CsvReaderAdvanced 2.4.0
dotnet add package CsvReaderAdvanced --version 2.4.0
NuGet\Install-Package CsvReaderAdvanced -Version 2.4.0
<PackageReference Include="CsvReaderAdvanced" Version="2.4.0" />
paket add CsvReaderAdvanced --version 2.4.0
#r "nuget: CsvReaderAdvanced, 2.4.0"
// Install CsvReaderAdvanced as a Cake Addin #addin nuget:?package=CsvReaderAdvanced&version=2.4.0 // Install CsvReaderAdvanced as a Cake Tool #tool nuget:?package=CsvReaderAdvanced&version=2.4.0
CsvReaderAdvanced
The faster and most modern CSV reader adapted to DI principles.
Combine the power of the configuration JSON files with customized CSV reading.
How to install
Via tha Package Manager:
Install-Package CsvReaderAdvanced
Via the .NET CLI
dotnet add package CsvReaderAdvanced
How to use
First add the service to the ServiceCollection.
builder.ConfigureServices((context, services) =>
{
services.AddCsvReader(context.Configuration);
...
Csv schemas via appsettings.json
To understand exactly what the method does, it assumes that the current configuration file contains a csvSchemas
section, typically in the appsettings.json
file:
public static IServiceCollection AddCsvReader(this IServiceCollection services, IConfiguration configuration)
{
services.AddScoped<CsvReader>();
services.AddScoped<CsvFileFactory>();
//Microsoft.Extensions.Hosting must be referenced
services.Configure<CsvSchemaOptions>(configuration.GetSection(CsvSchemaOptions.CsvSchemasSection));
return services;
}
The schema in the appsettings.json
file typically contains a property named csvSchemas
:
"csvSchemas": {
"schemas": [
{
"name": "products",
"fields": [
{
"name": "ProductID",
"alternatives": [ "Product ID" ],
"required": true
},
{
"name": "Weight",
"unit": "t",
"alternativeFields": [ "Volume", "TEU" ],
"required": true
},
{
"name": "Volume",
"unit": "m^3",
"alternativeUnits": [ "m3", "m^3" ]
...
We assume that we get the options via DI like the following example:
public Importer(
IServiceProvider provider,
ILogger logger,
IOptions<CsvSchemaOptions> options)
{
_provider = provider;
_logger = logger;
_options = options.Value;
}
protected readonly IServiceProvider _provider;
protected readonly ILogger _logger;
protected readonly CsvSchemaOptions _options;
public CsvSchema? GetSchema(string name) =>
_options?.Schemas?.FirstOrDefault(s => s.Name == name);
public ValidationResult CheckForSchema(string name)
{
if (_options?.Schemas is null || !_options.Schemas.Any())
{
_logger.LogError("Could not retrieve csv schemas from settings");
return new ValidationResult(
new ValidationFailure[] { new ValidationFailure("CsvSchemas", "Cannot retrieve csv schemas from settings") });
}
var schema = GetSchema(name);
if (schema is null)
{
_logger.LogError("Could not retrieve '{schemaName}' schema from settings",name);
return new ValidationResult(
new ValidationFailure[] { new ValidationFailure(name, $"Cannot retrieve '{name}' schema from settings") });
}
return new ValidationResult();
}
Read the file
We instantiate a CsvFile
via the CsvFileFactory
(NOTE: this has changed in version 2.0). Note that the aforementioned CsvSchema
is not needed if we do not have a header and/or do not want to validate the existence of fields.
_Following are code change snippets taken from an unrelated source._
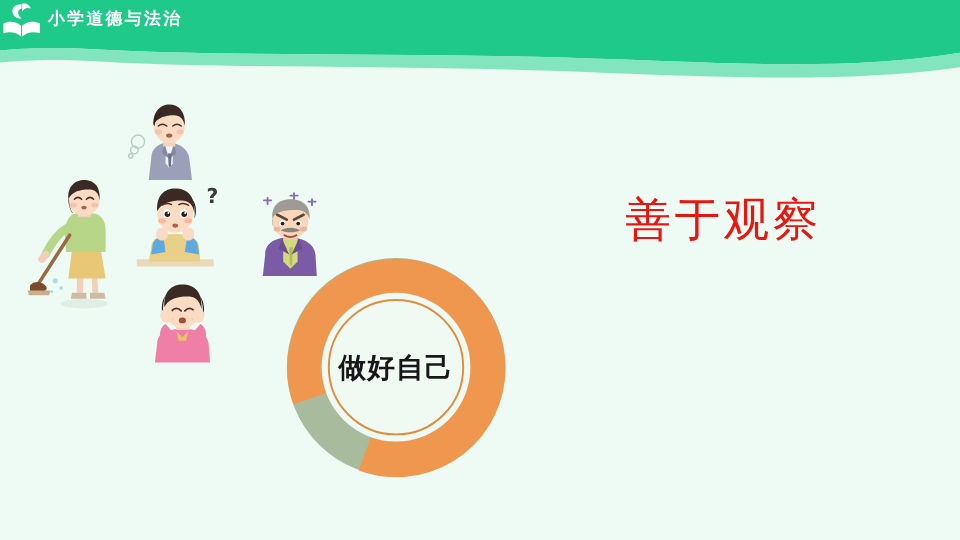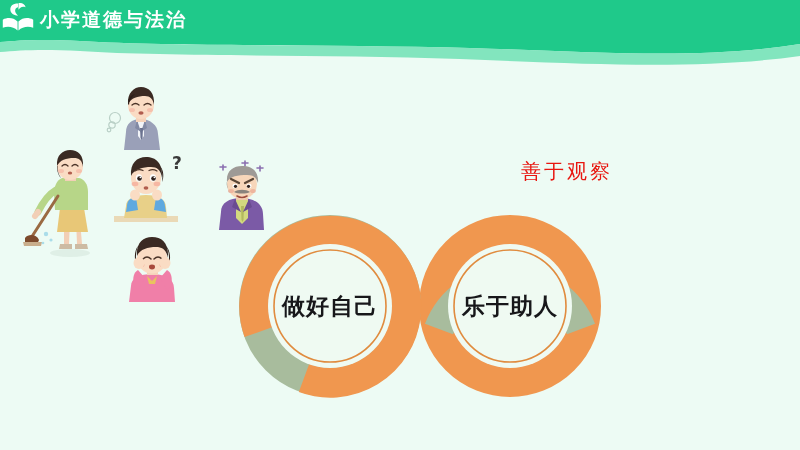--- a/index.html
+++ b/index.html
@@ -9,31 +9,31 @@
     font-family:"Liberation Sans","DejaVu Sans",sans-serif;
     position:relative;
   }
   #slide{position:absolute;inset:0;background:#edfbf4;overflow:hidden;}
 
   
   #header{position:absolute;left:0;top:0;width:800px;height:72px;overflow:hidden;}
   #header svg{position:absolute;left:0;top:0;}
   #header-title{
     position:absolute;left:40px;top:7px;
-    font-size:19px;font-weight:bold;color:#ffffff;
+    font-size:14px;font-weight:bold;color:#ffffff;
     letter-spacing:2px;
     font-family:"DejaVu Sans","Liberation Sans",sans-serif;
     white-space:nowrap;
   }
   #logo{position:absolute;left:756px;top:4px;width:36px;height:34px;}
 
   
   #red-title{
     position:absolute;left:521px;top:158px;
-    font-size:20px;color:#e8160f;letter-spacing:3px;
+    font-size:38px;color:#e8160f;letter-spacing:3px;
     font-family:Liberation Serif, serif;
     white-space:nowrap;
   }
 
   
   .ring-wrap{position:absolute;text-align:right;}
   .ring-label{
     position:absolute;left:0;top:0;width:100%;height:100%;
     display:flex;align-items:center;justify-content:center;
     font-size:23px;font-weight:bold;color:#17171a;
@@ -260,25 +260,15 @@
       <circle cx="92" cy="92" r="76" fill="none" stroke="#a8bc9d" stroke-width="30"></circle>
 
       <path d="M20.6 118 A76 76 0 1 1 66 164" fill="none" stroke="#f0974f" stroke-width="30"></path>
 
       <circle cx="92" cy="92" r="62" fill="#effaf2"></circle>
       <circle cx="92" cy="92" r="56" fill="none" stroke="#e08b3e" stroke-width="1.6"></circle>
     </svg>
     <div class="ring-label">做好自己</div>
   </div>
 
-  <div class="ring-wrap" id="ring2">
-    <svg width="184" height="184" viewBox="0 0 184 184">
-      <circle cx="92" cy="92" r="76" fill="none" stroke="#f0974f" stroke-width="30"></circle>
-
-      <path d="M21 115 A76 76 0 0 1 163 115" fill="none" stroke="#a8bc9d" stroke-width="30"></path>
-      <circle cx="92" cy="92" r="62" fill="#effaf2"></circle>
-      <circle cx="92" cy="92" r="56" fill="none" stroke="#e08b3e" stroke-width="1.6"></circle>
-    </svg>
-    <div class="ring-label">乐于助人</div>
-  </div>
 
 
 </div>
 
 </body></html>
For the example below, we assume that a CsvSchema
is checked.
//We assume that _provider is an IServiceProvider which is injected via DI
var fileFactory = _provider.GetCsvFileFactory();
var file = fileFactory.ReadWholeFile(path, Encoding.UTF8, withHeader:true);
//To minimally instantiate the file we should call the GetFile, which reads the header
var file = fileFactory.GetFile(path, Encoding.UTF8, withHeader:true);
If the withHeader
argument is true
, then the ReadHeader()
method is called which populates the Header
property. The PopulateColumns()
method updates the internal ExistingColumns
dictionary. The ExistingColumns
dictionary is case insensitive and stores the index location for each column. The index location is zero-based.
To check the existence of fields against a schema we should call the CheckAgainstSchema()
method as shown below:
CsvScema schema = _options.Schemas.FirstOrDefault(s => s.Name == "products");
file.CheckAgainstSchema(schema);
The CheckAgainstSchema()
method also calls the PopulateColumns()
method if the ExistingColumns
property is not populated. It then updates the ExistingFieldColumns
dictionary, which is a dictionary of the column index location based on the field name.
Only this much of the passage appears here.